Introduction

Nonalcoholic fatty liver disease (NAFLD) is one of the most important causes of liver disease with approximately 25% in the estimated prevalence worldwide, and it will become one of major causes of end-stage liver disease in the coming decades1,2. NAFLD is also the most quickly growing cause of hepatocellular carcinoma in liver transplant in the United States3. However, NAFLD shows few or no symptoms until it develops into cirrhosis4. This process usually takes more than seven years4. Thus, NAFLD patients will benefit from early diagnosis and appropriate management.

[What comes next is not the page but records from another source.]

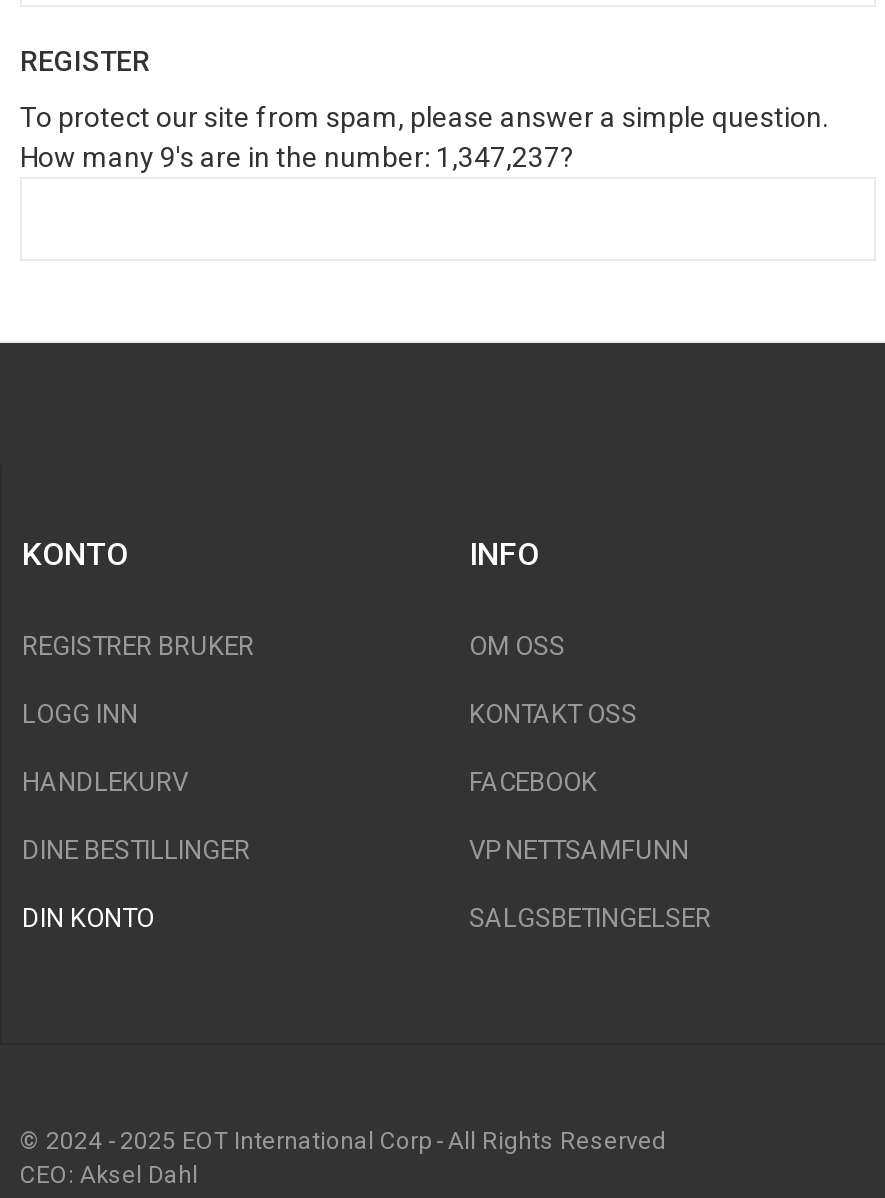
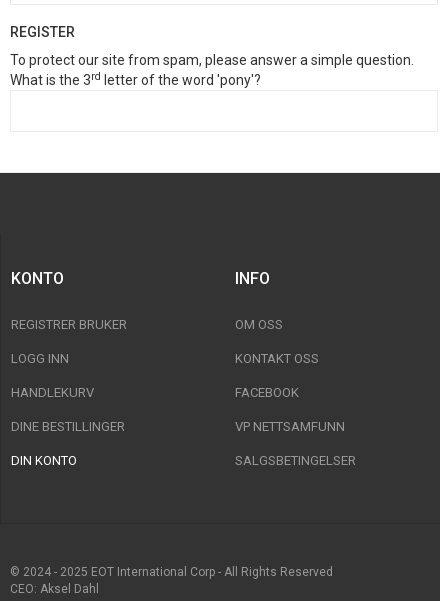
- How many 9's are in the number: 1,347,237?
+ What is the 3rd letter of the word 'pony'?
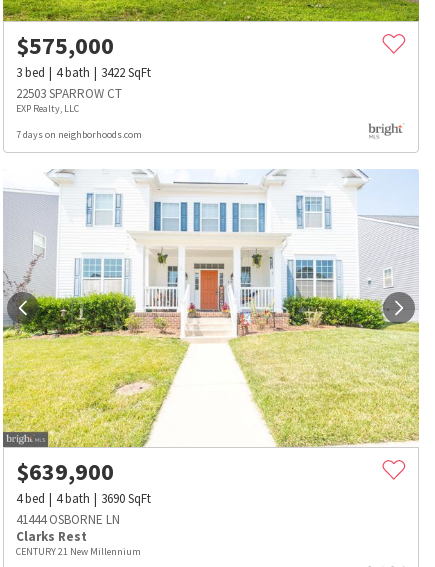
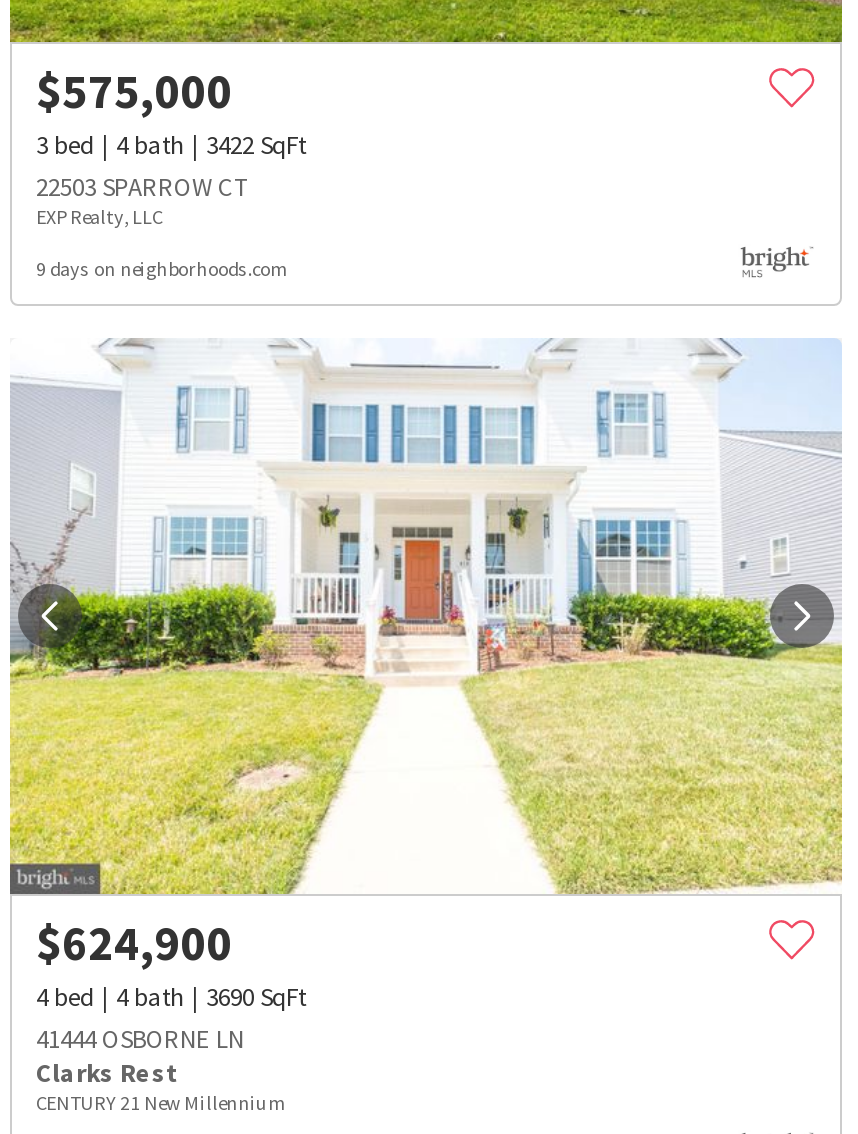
- 7 days on neighborhoods.com
+ 9 days on neighborhoods.com

- $639,900
+ $624,900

Machine learning has been used to develop models to classify subjects with or without NAFLD5,6. However, those previous studies included subjects from the same center in 2010 or 2014. The health status of general people recently should be different from 7 or 12 years ago. Moreover, previous models used a plentiful of clinical features, which included results from physical examination, complete blood count, liver function testing, lipid panel, renal function testing and tumor markers5,6. Those complex features could help enhance the performance of models. However, they also reduce the simplicity and practicability when the model is applied by primary care doctors.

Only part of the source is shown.